#### DIRECTIONS FOR THIS TASK
Find the string "none" in the entries and copy each line that has it.

#### SUPPLIED ENTRIES
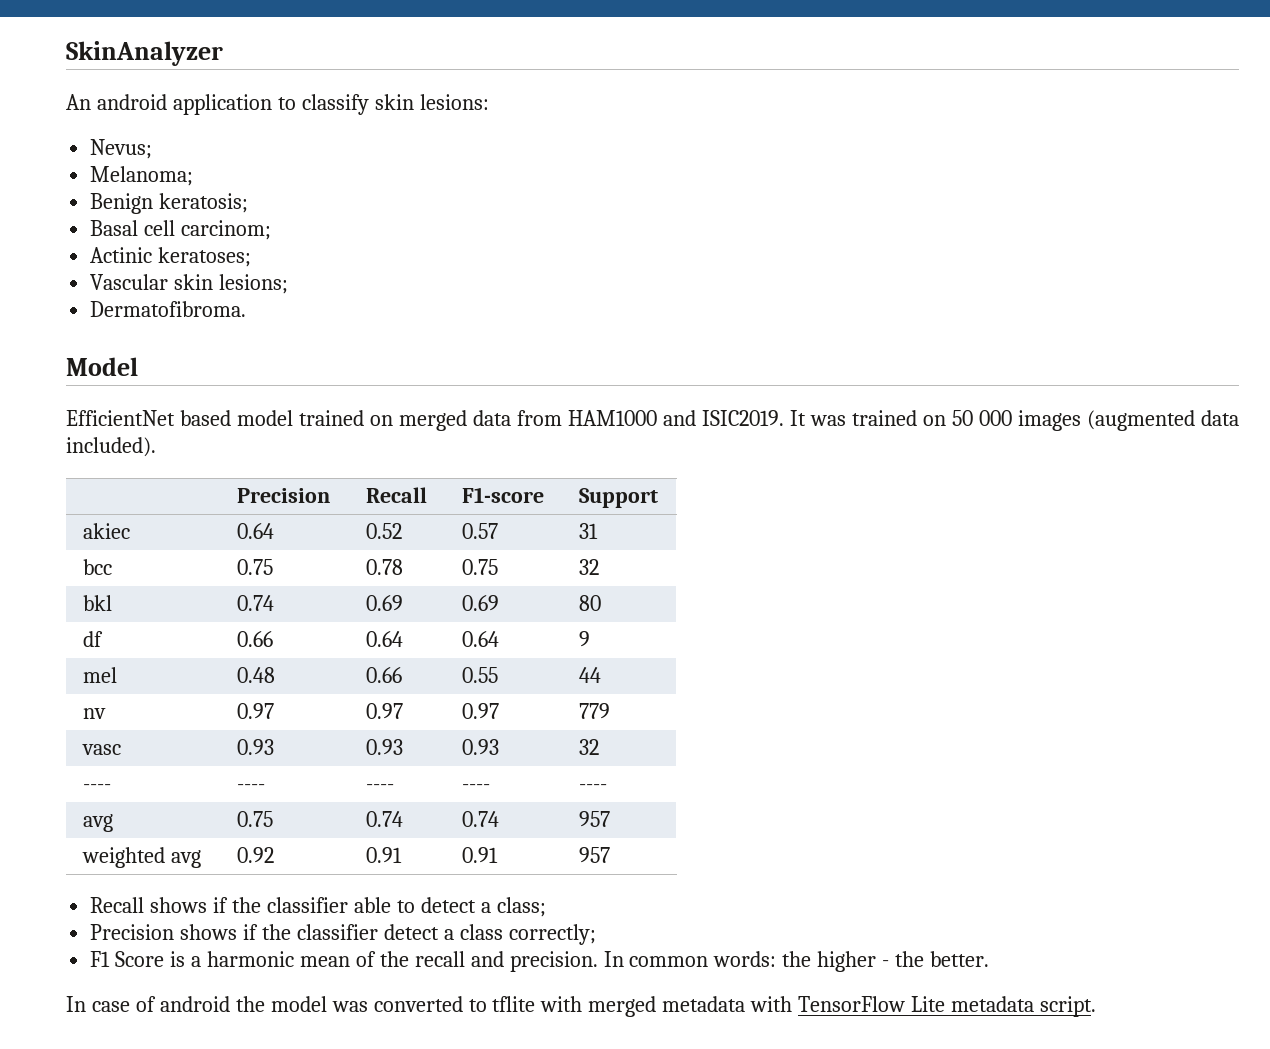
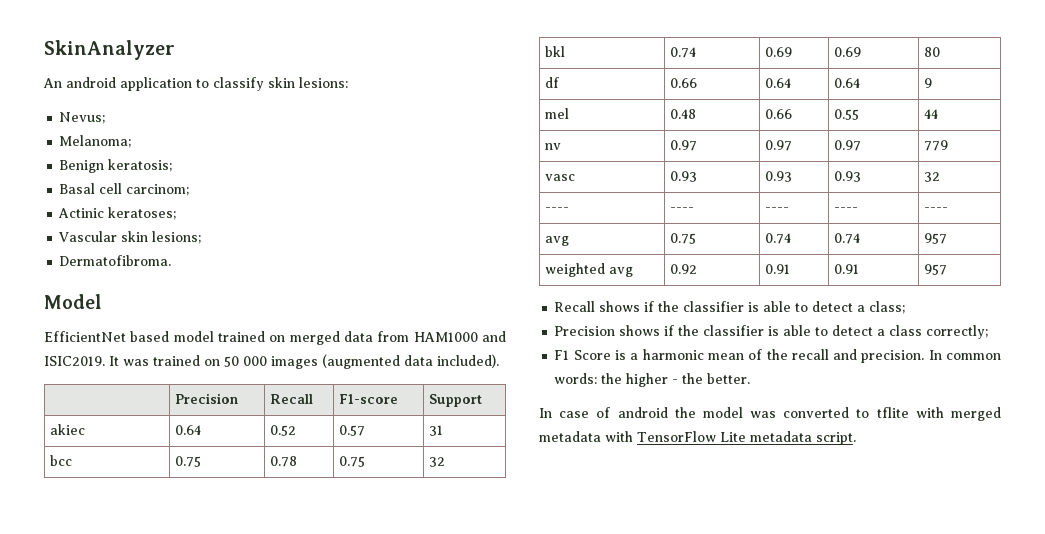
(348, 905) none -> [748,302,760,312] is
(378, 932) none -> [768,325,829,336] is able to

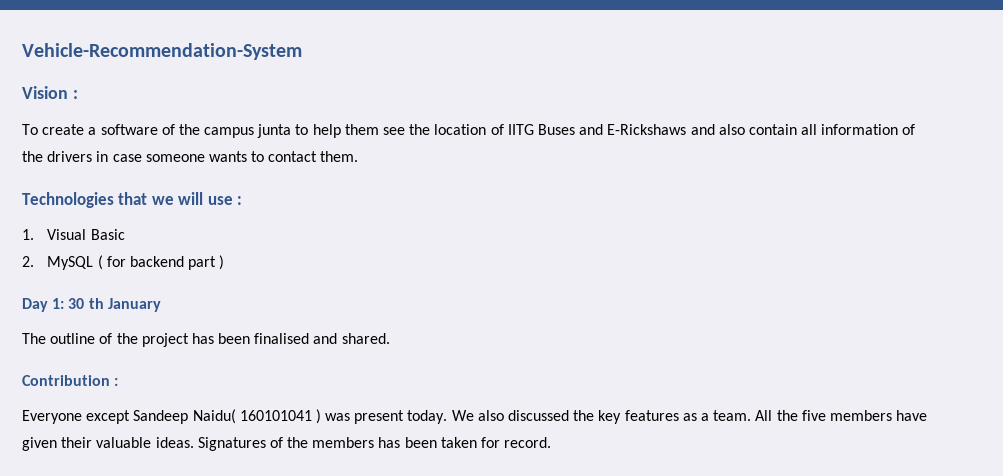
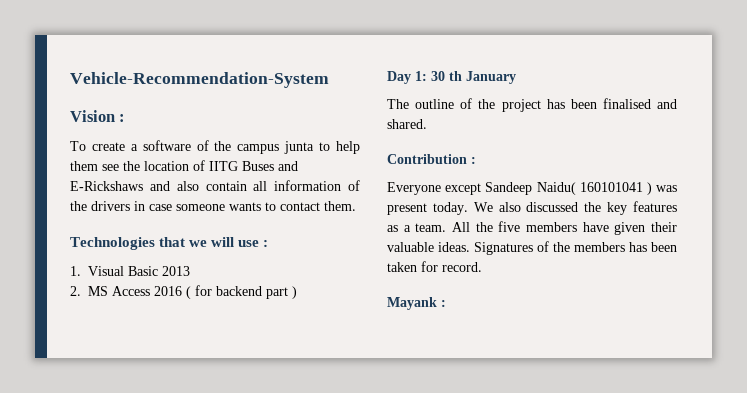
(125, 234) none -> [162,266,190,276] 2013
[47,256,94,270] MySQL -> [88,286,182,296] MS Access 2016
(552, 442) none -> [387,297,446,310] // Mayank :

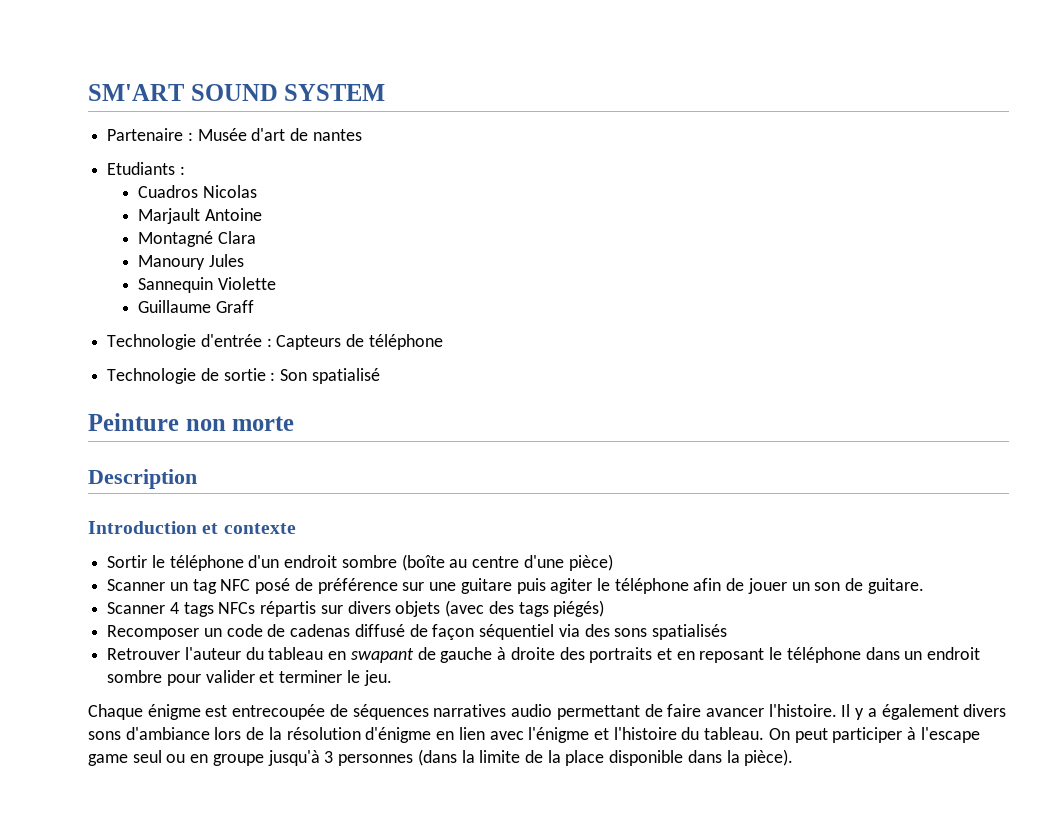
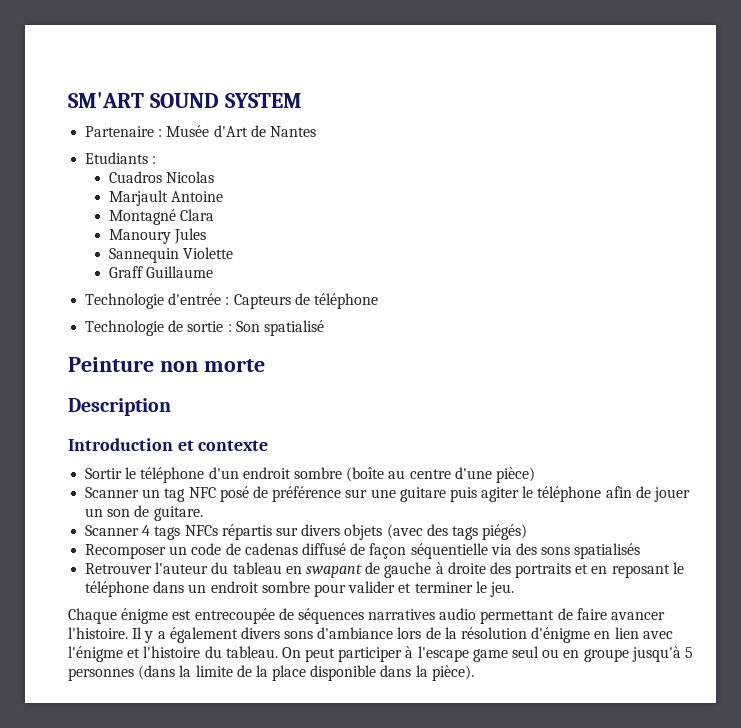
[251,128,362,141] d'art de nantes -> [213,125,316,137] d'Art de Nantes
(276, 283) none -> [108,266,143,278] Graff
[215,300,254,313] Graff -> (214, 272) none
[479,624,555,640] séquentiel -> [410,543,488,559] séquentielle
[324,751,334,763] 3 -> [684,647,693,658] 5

#### ANSWER AREA
(348, 905) none -> [748,302,760,312] is
(378, 932) none -> [768,325,829,336] is able to
(125, 234) none -> [162,266,190,276] 2013
(552, 442) none -> [387,297,446,310] // Mayank :
(276, 283) none -> [108,266,143,278] Graff
[215,300,254,313] Graff -> (214, 272) none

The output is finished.